Peraturan hukuman kebiri kimia itu diatur dalam PP Nomor 70 Tahun 2020 yang merupakan turunan dari UU Nomor 17 Tahun 2016 tentang Perlindungan Anak.

"Sejak terbit peraturan pemerintah a quo telah muncul beragam pendapat dari berbagai kalangan," kata Fadil dalam diskusi publik daring yang diselenggarakan Universitas Pakuan, Selasa (28/12/2021).

Fadil mengungkapkan, ada pihak yang mendukung PP Nomor 70/2020 karena menilai aturan tersebut cukup kuat untuk mencegah kekerasan seksual pada anak.

Baca juga: 8 Negara yang Terapkan Hukuman Kebiri Kimia, Termasuk Indonesia

Selain itu, kekerasan seksual pada anak merupakan kejahatan luar biasa.

"Sehingga keputusan pemerintah menerbitkan PP tersebut merupakan implementasi atas amanat UU Nomor 17 Tahun 2016. Serta regulasi a quo memiliki nilai preventif lebih tinggi. Selain membuat orang lain tidak melakukan hal serupa, masyarakat juga dapat lebih hati-hati jika akan mempekerjakan mantan terpidana pelecehan seksual terhadap anak," ujarnya.
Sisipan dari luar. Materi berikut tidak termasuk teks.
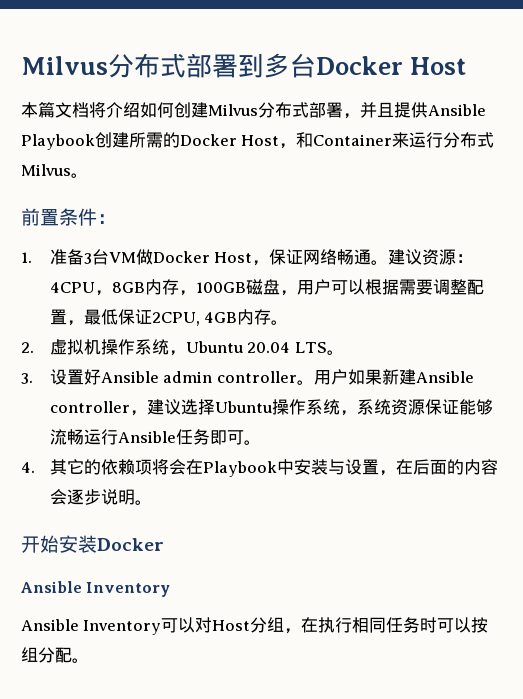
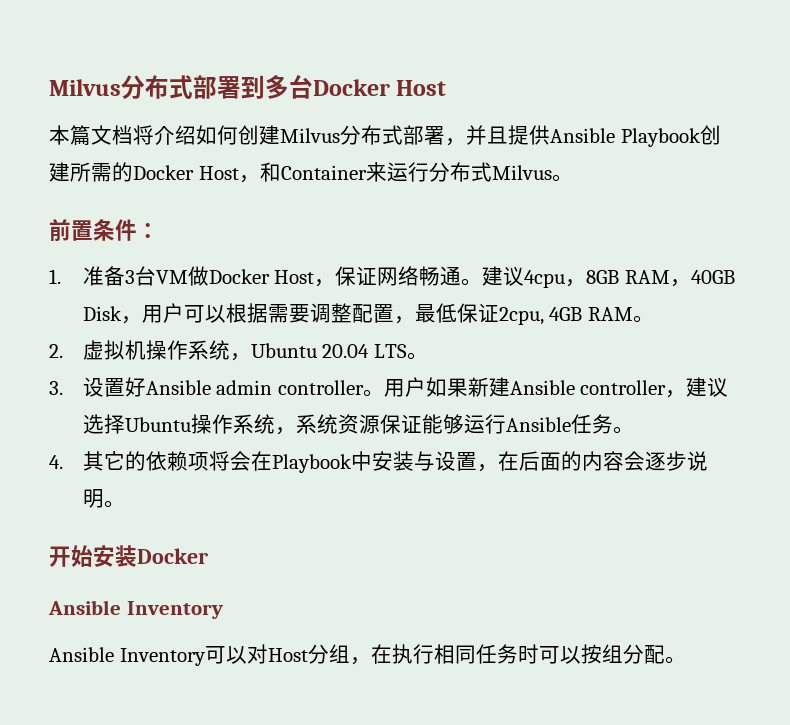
[422,249,474,265] [49,279,280,296] 资源：4CPU，8GB内存，100GB磁盘 -> [524,270,735,288] [82,306,122,321] 4cpu，8GB RAM，40GB Disk
[151,309,272,326] 2CPU, 4GB内存 -> [498,307,633,325] 2cpu, 4GB RAM
[49,429,84,445] 流畅 -> (464, 424) none
[209,430,244,445] 即可 -> (613, 424) none

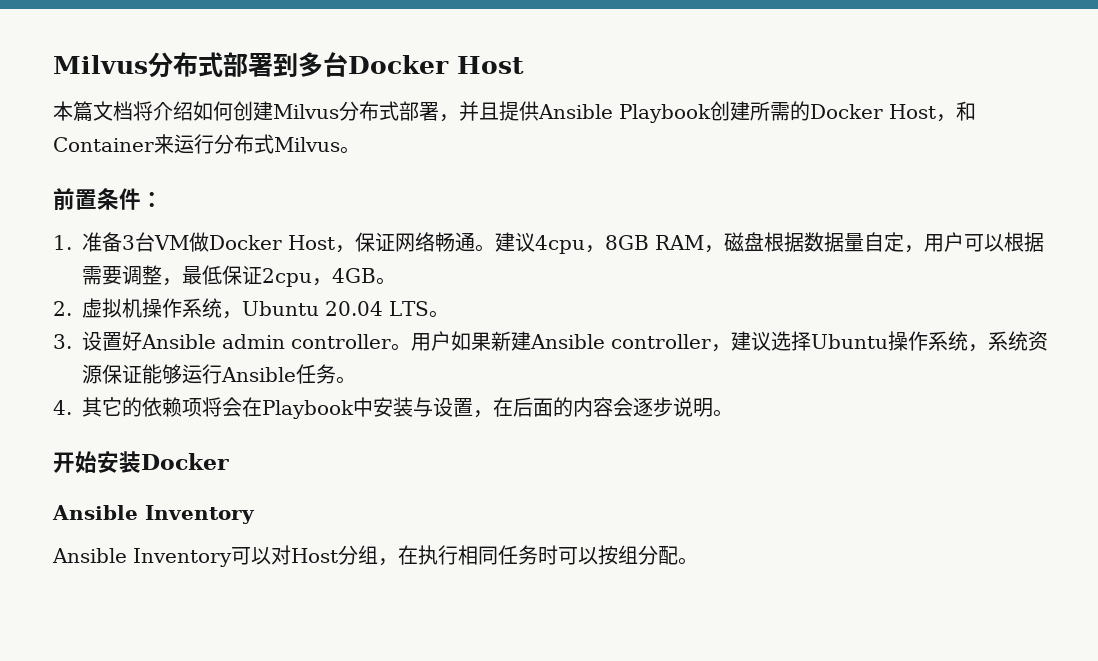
[690,270,735,284] [82,306,122,321] 40GB Disk -> [724,232,904,252] 磁盘根据数据量自定
[351,304,394,323] 配置 -> (162, 275) none
[498,307,633,325] 2cpu, 4GB RAM -> [262,268,376,287] 2cpu，4GB

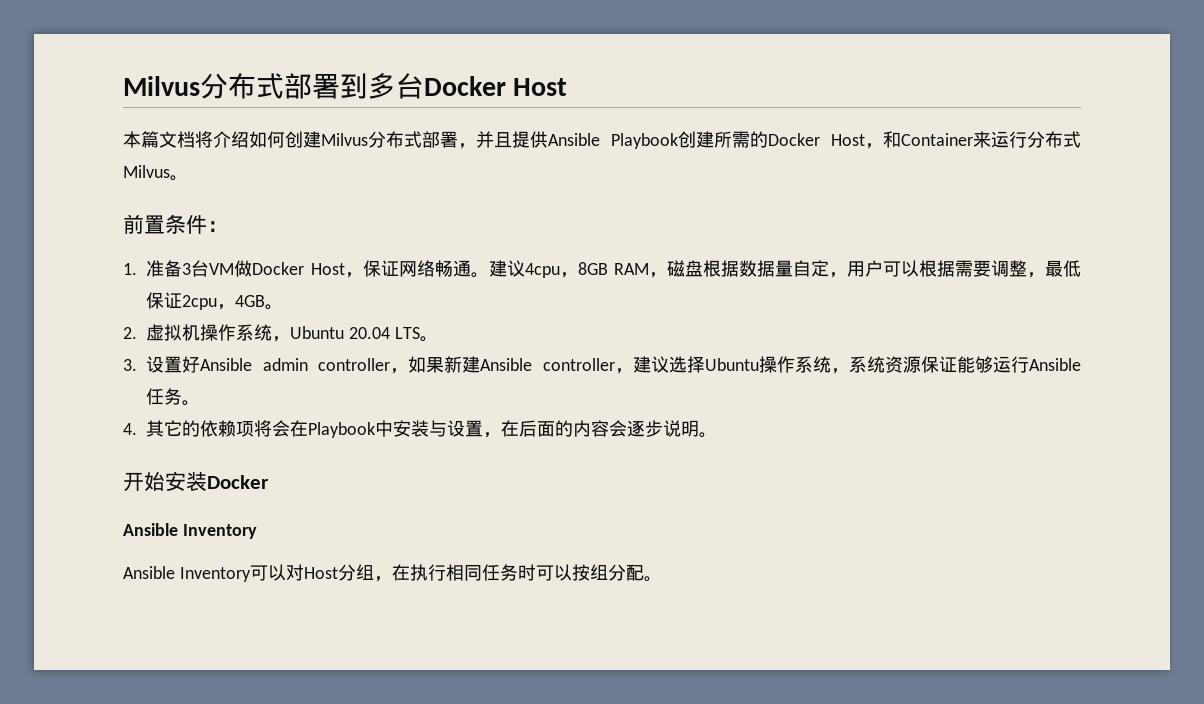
[391,331,451,351] 。用户 -> [390,368,409,374] ，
Di lain sisi, lanjut Fadil, ada pihak yang menyatakan aturan tersebut menimbulkan sejumlah persoalan.

Misalnya, tidak mengatur cara komprehensif, jelas, dan detail mengenai proses pelaksaanaan, pengawasan, dan pendanaan pelaksanaan kebiri kimia.

"Terlebih terdapat kemungkinan terpidana dengan putusan peninjauan kembali, diinyatakan tidak bersalah melakukan tindak pidana. Apakah terdapat mekanisme rehabilitasi dan atau ganti kerugian terhadap terpidana yang sudah terlanjur dieksekusi," ucapnya.
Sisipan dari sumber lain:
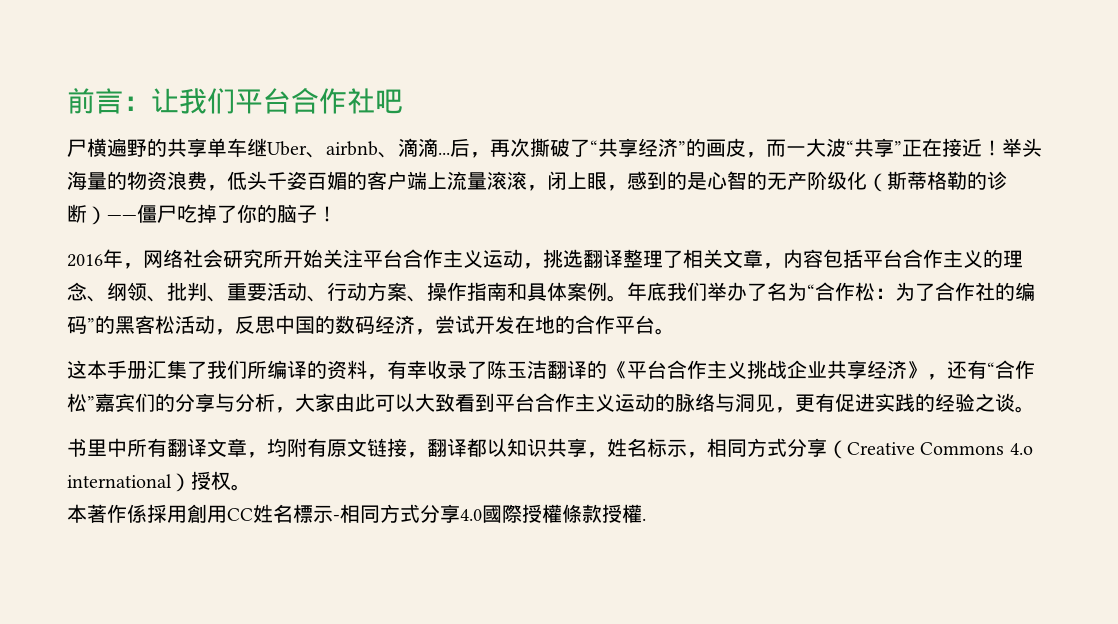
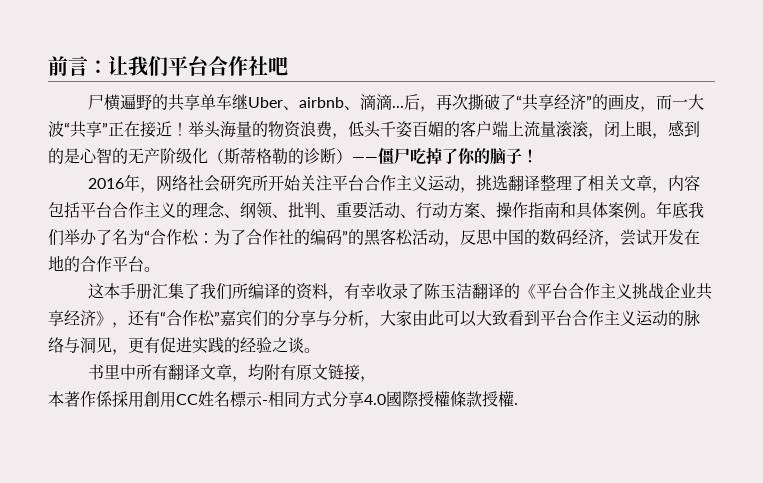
[427,438,1033,459] [67,471,251,492] 翻译都以知识共享，姓名标示，相同方式分享（Creative Commons 4.o international）授权。 -> (376, 379) none

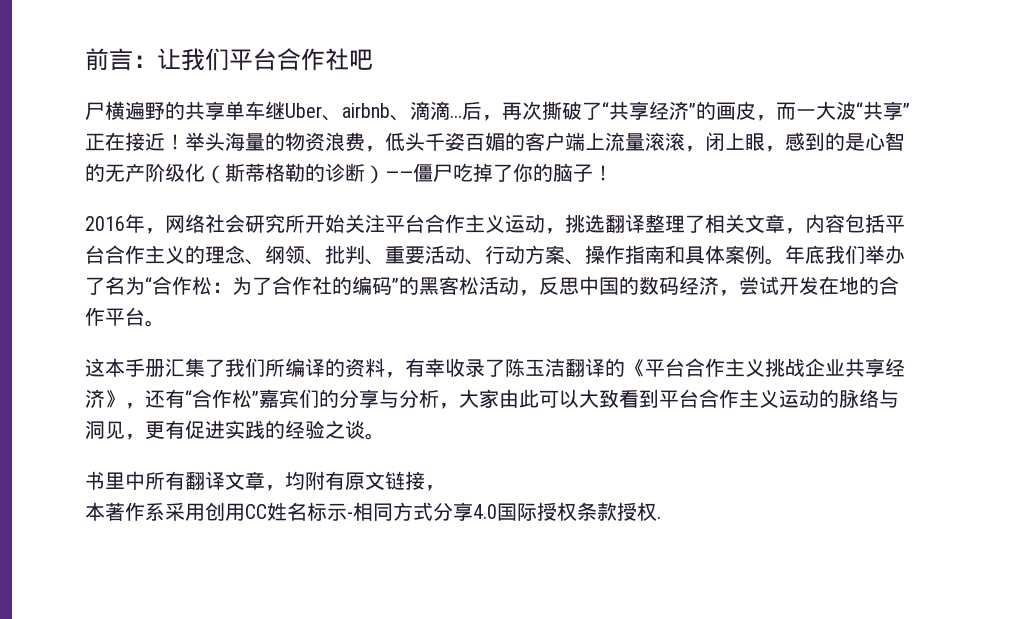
[96,391,160,408] 係採用創 -> [145,502,225,521] 系采用创
[230,391,247,407] 標 -> [307,502,327,521] 标
[386,391,514,407] 國際授權條款授權 -> [497,502,657,521] 国际授权条款授权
Baca juga: Apa Itu Hukuman Kebiri bagi Pelaku Kejahatan Seksual?

Selain itu, Fadil menuturkan, ikatan profesi dokter menolak mengekseksui hukuman kebiri kimia.

Alasannya, karena bertentangan dengan kode etik dan disiplin profesi kedokteran yang berlaku universal.

"Dokter-dokter yang tak tergabung dengan IDI juga terikat dengan etika ini. Begitu pula dokter kepolisian dan militer, sekalipun PP Nomor 70/2020 terdapat beberapa ketentuan yang melibatkan petugas di bidang medis dan psikiatri," katanya.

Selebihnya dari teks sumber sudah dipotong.